▼

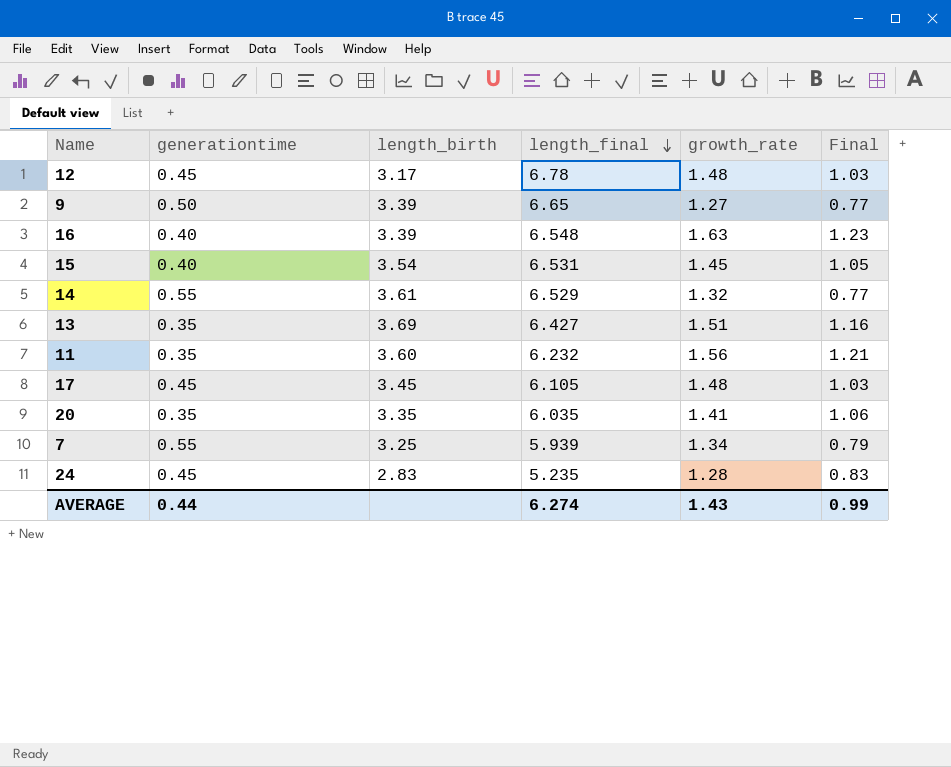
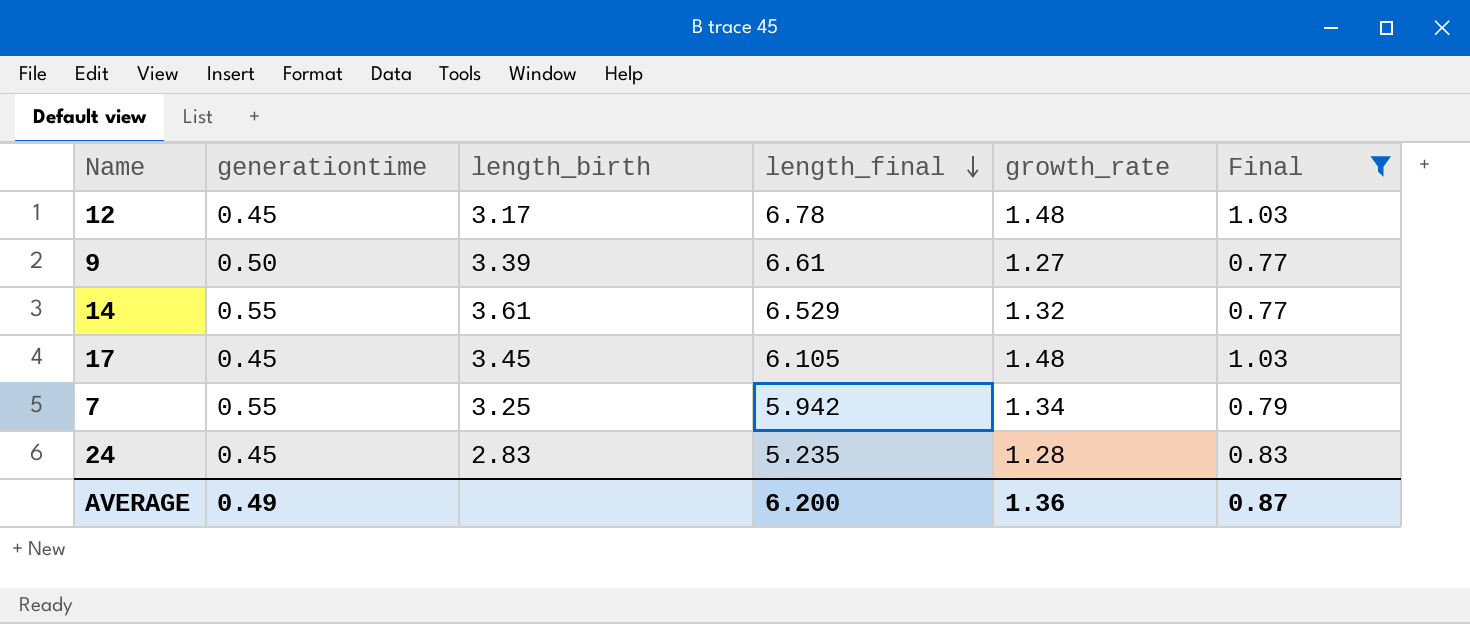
filter: none -> Final <= 1.03
9 | length_final: 6.65 -> 6.61
7 | length_final: 5.939 -> 5.942
AVERAGE | generationtime: 0.44 -> 0.49
AVERAGE | length_final: 6.274 -> 6.200
AVERAGE | growth_rate: 1.43 -> 1.36
AVERAGE | Final: 0.99 -> 0.87

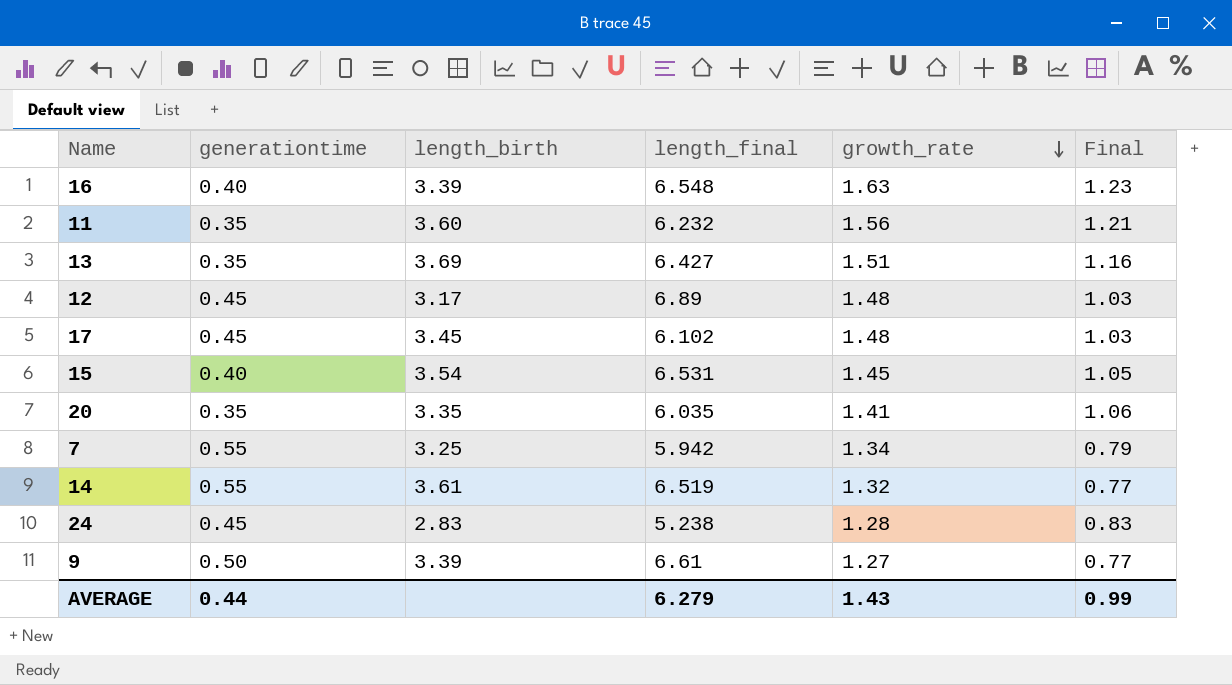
filter: Final <= 1.03 -> none
row order: length_final descending -> growth_rate descending
12 | length_final: 6.78 -> 6.89
17 | length_final: 6.105 -> 6.102
14 | length_final: 6.529 -> 6.519
24 | length_final: 5.235 -> 5.238
AVERAGE | generationtime: 0.49 -> 0.44
AVERAGE | length_final: 6.200 -> 6.279
AVERAGE | growth_rate: 1.36 -> 1.43
AVERAGE | Final: 0.87 -> 0.99

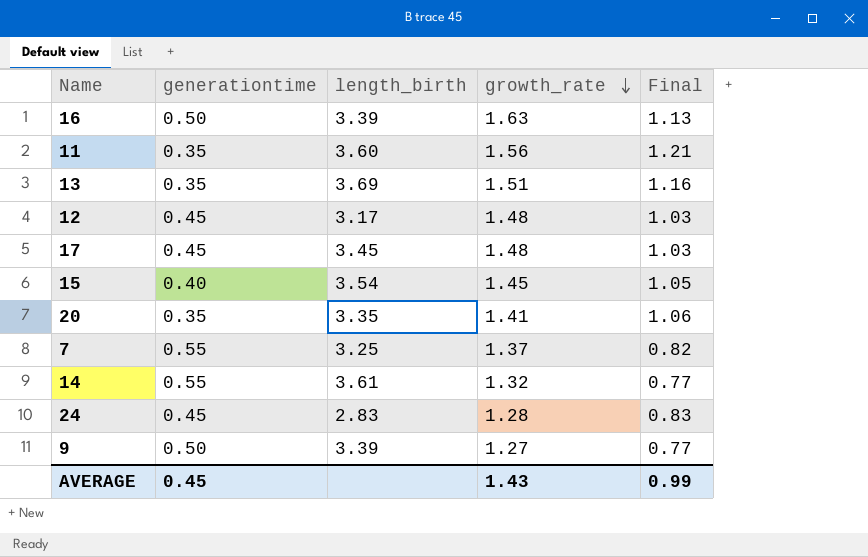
column length_final | position: 4 -> none
16 | generationtime: 0.40 -> 0.50
16 | Final: 1.23 -> 1.13
7 | growth_rate: 1.34 -> 1.37
7 | Final: 0.79 -> 0.82
AVERAGE | generationtime: 0.44 -> 0.45

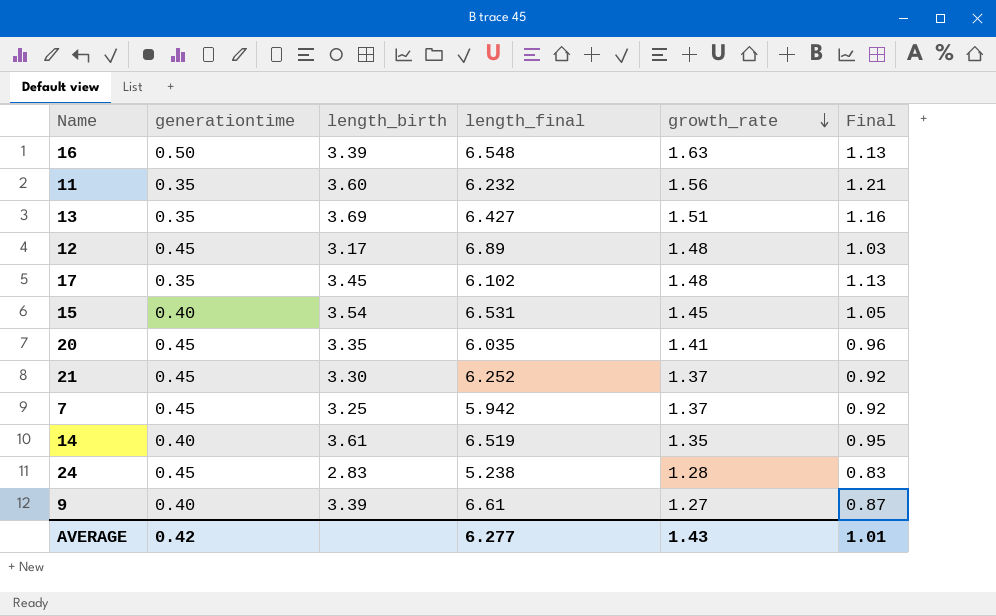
column length_final | position: none -> 4
17 | generationtime: 0.45 -> 0.35
17 | Final: 1.03 -> 1.13
20 | generationtime: 0.35 -> 0.45
20 | Final: 1.06 -> 0.96
row 21: none -> 0.45 | 3.30 | 6.252 | 1.37 | 0.92
7 | generationtime: 0.55 -> 0.45
7 | Final: 0.82 -> 0.92
14 | generationtime: 0.55 -> 0.40
14 | growth_rate: 1.32 -> 1.35
14 | Final: 0.77 -> 0.95
9 | generationtime: 0.50 -> 0.40
9 | Final: 0.77 -> 0.87
AVERAGE | generationtime: 0.45 -> 0.42
AVERAGE | Final: 0.99 -> 1.01

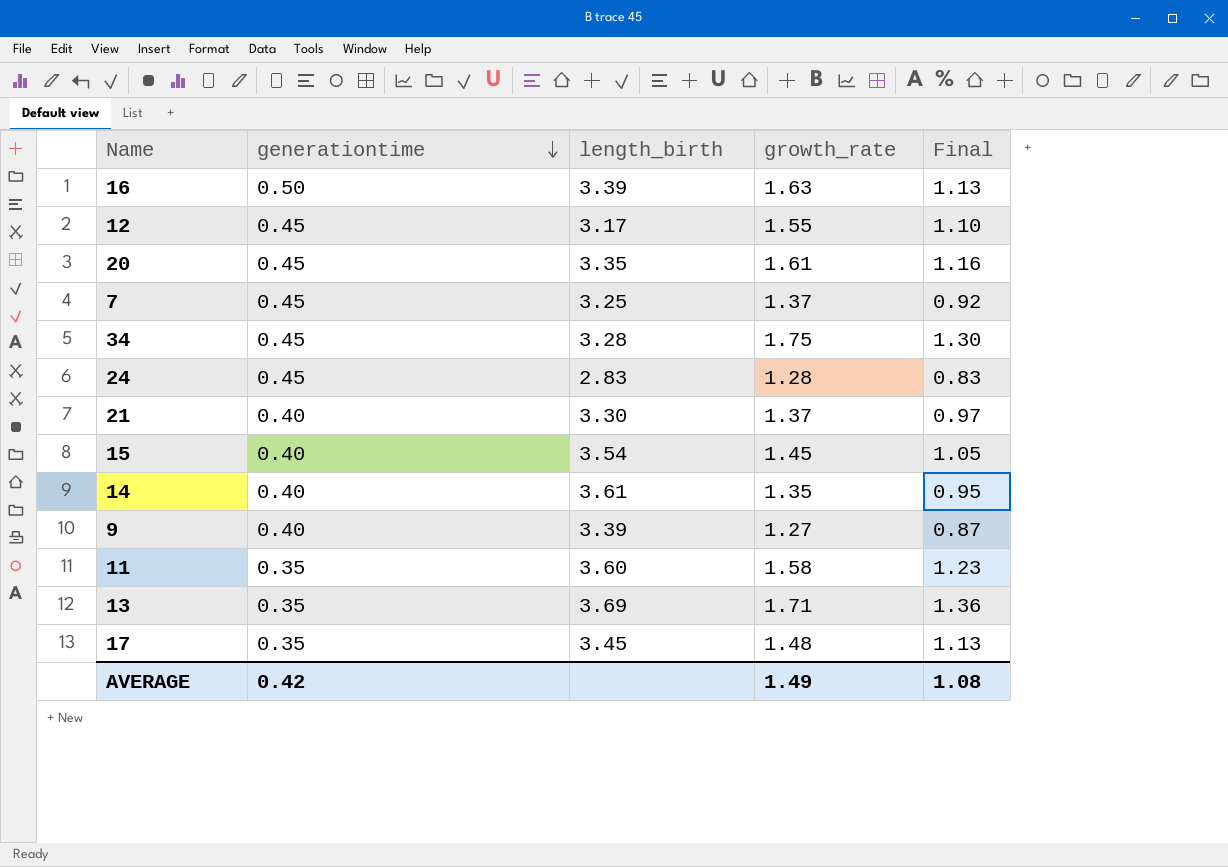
row order: growth_rate descending -> generationtime descending
column length_final | position: 4 -> none
12 | growth_rate: 1.48 -> 1.55
12 | Final: 1.03 -> 1.10
20 | growth_rate: 1.41 -> 1.61
20 | Final: 0.96 -> 1.16
row 34: none -> 0.45 | 3.28 | 1.75 | 1.30
21 | generationtime: 0.45 -> 0.40
21 | Final: 0.92 -> 0.97
11 | growth_rate: 1.56 -> 1.58
11 | Final: 1.21 -> 1.23
13 | growth_rate: 1.51 -> 1.71
13 | Final: 1.16 -> 1.36
AVERAGE | growth_rate: 1.43 -> 1.49
AVERAGE | Final: 1.01 -> 1.08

▲

_EXERCISE_
In the records above, everything from the line with "7 | length_final: 5.939 -> 5.942" down to the line with "9 | Final: 0.77 -> 0.87" is to be set down exactly, both ends included, with no pictures and no other lines.

_SOLUTION FOR THIS EXERCISE_
7 | length_final: 5.939 -> 5.942
AVERAGE | generationtime: 0.44 -> 0.49
AVERAGE | length_final: 6.274 -> 6.200
AVERAGE | growth_rate: 1.43 -> 1.36
AVERAGE | Final: 0.99 -> 0.87

filter: Final <= 1.03 -> none
row order: length_final descending -> growth_rate descending
12 | length_final: 6.78 -> 6.89
17 | length_final: 6.105 -> 6.102
14 | length_final: 6.529 -> 6.519
24 | length_final: 5.235 -> 5.238
AVERAGE | generationtime: 0.49 -> 0.44
AVERAGE | length_final: 6.200 -> 6.279
AVERAGE | growth_rate: 1.36 -> 1.43
AVERAGE | Final: 0.87 -> 0.99

column length_final | position: 4 -> none
16 | generationtime: 0.40 -> 0.50
16 | Final: 1.23 -> 1.13
7 | growth_rate: 1.34 -> 1.37
7 | Final: 0.79 -> 0.82
AVERAGE | generationtime: 0.44 -> 0.45

column length_final | position: none -> 4
17 | generationtime: 0.45 -> 0.35
17 | Final: 1.03 -> 1.13
20 | generationtime: 0.35 -> 0.45
20 | Final: 1.06 -> 0.96
row 21: none -> 0.45 | 3.30 | 6.252 | 1.37 | 0.92
7 | generationtime: 0.55 -> 0.45
7 | Final: 0.82 -> 0.92
14 | generationtime: 0.55 -> 0.40
14 | growth_rate: 1.32 -> 1.35
14 | Final: 0.77 -> 0.95
9 | generationtime: 0.50 -> 0.40
9 | Final: 0.77 -> 0.87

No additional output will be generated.